Progress?

I was at the Welsh Agricultural College in the seventies and they had a low cost Spring calving herd at Frondeg, Blaenplwyf. They found that January/February calving gave the best return, along with feeding around a ton of concentrates, so that they yielded higher and grass could provide almost all nutrients for yield after turning out in late March or early April, whenever the weather allowed.
Back then of course they only yielded 5500 litres maximum in total even with the concentrates. About 4200 from grass. Which is just a bit less than I get today from grass with a more Autumn biassed, but all year round herd yielding 8500 litres.
So seventies performance just doesn't hack it today. Cows and general management have improved no end on the majority of farms, including those with Spring calving herds of course.

WAC has long gone as has the University's herd at Frondeg. It just couldn't be made profitable using paid labour over the last ten years. Instead they have a massive new unit at Trawscoed which is bleeding even more money and has nowhere near the number of cows originally planned for.
Wouldn’t your figures for a spring calving heard be somewhere near the mark today? 5500 litres, 4200 from forage ?
I know @lazy farmer runs a spring calving herd, he may be able to put us straight on expected performance but I was of the impression that a well run spring calving herd was as profitable as any other system, indeed possibly more profitable in times of low returns due to lower capital outlay.
 

Cowabunga

Member
Location
Ceredigion,Wales
Wouldn’t your figures for a spring calving heard be somewhere near the mark today? 5500 litres, 4200 from forage ?
I know @lazy farmer runs a spring calving herd, he may be able to put us straight on expected performance but I was of the impression that a well run spring calving herd was as profitable as any other system, indeed possibly more profitable in times of low returns due to lower capital outlay.

Its quite possible that Spring calving herd performance hasn't altered much. I would suspect that would be because they use Friesian genetics rather than the far bigger body capacity and milky, though delicate Holstein genetics.
I'm quite sure that the retained profit could be quite similar, although £900 to £1000 worth of extra milk from an 8000 to 9000 litre herd, using around two tons of concentrates [an extra cost of say £250] pays for rather a lot of extra overheads.
Its the volume of milk and, on some contracts, the milk solids that bring in the income. Which is why very large herds are becoming more prevalent. The total income must come, whatever way its done. If people have the soil and climate to batch Spring calve and their contract doesn't penalise Spring milk too much, great, best of luck to them.
 

Cowabunga

Member
Location
Ceredigion,Wales
Wouldn’t your figures for a spring calving heard be somewhere near the mark today? 5500 litres, 4200 from forage ?
I know @lazy farmer rindeed possibly more profitable in times of low returns due to lower capital outlay.
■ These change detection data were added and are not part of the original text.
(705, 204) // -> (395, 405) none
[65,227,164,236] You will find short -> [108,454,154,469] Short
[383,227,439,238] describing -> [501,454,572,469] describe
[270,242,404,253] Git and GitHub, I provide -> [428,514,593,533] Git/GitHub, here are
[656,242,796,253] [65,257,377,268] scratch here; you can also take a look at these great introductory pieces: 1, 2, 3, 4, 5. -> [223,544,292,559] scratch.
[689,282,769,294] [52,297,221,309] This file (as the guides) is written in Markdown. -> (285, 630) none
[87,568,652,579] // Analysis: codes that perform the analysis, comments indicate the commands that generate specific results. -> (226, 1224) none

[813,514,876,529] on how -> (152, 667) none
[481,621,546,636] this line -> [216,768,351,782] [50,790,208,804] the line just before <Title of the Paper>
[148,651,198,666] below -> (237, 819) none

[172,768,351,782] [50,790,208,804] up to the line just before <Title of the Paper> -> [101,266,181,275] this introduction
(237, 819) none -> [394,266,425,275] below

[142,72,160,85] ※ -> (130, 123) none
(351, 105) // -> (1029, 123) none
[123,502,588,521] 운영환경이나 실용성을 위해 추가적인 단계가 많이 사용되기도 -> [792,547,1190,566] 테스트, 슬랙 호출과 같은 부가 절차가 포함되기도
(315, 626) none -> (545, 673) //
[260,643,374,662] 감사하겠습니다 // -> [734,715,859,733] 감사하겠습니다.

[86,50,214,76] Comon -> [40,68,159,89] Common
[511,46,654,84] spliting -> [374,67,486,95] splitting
That's a ticklish one. Most of the ones around here have anything but a low capital outlay. They look to me, in comparison with my now decrepit old unit, to have a large capital outlay indeed. I can only speak for the ones I see locally of course and these would be the higher profile ones. I'm sure there are some who are running such units on a shoestring, but I don't know of one any longer.
 
Hi, unfortunately block calvers can’t all be lumped under one litreage heading. The most profitable herds I hnow are OAD producing between 3200 and 4000 litres of very high solids milk .Of course if you measure per hectare others might be more profitable.
In our own case we produce around 6000 litres or just over 500kgs of what I am paid for.
In my mind their is no question block calvers of what ever type have systems that are most repeatable and profitable. Especially for tenanted units. on a hour worked basis I would challenge any none block calvers to give figure for hours worked per cow and profit per hour.
Here we run 270;ish cows and 130 other stock with 2.5 labour units. For 44 weeks. The other 8 wks its mor like 4.25 labour units.
For the last 4 days the farm ran perfectly well with 1.25 units. For the 8 weeks we are shut down the farm requires 4 hrs labour on most days.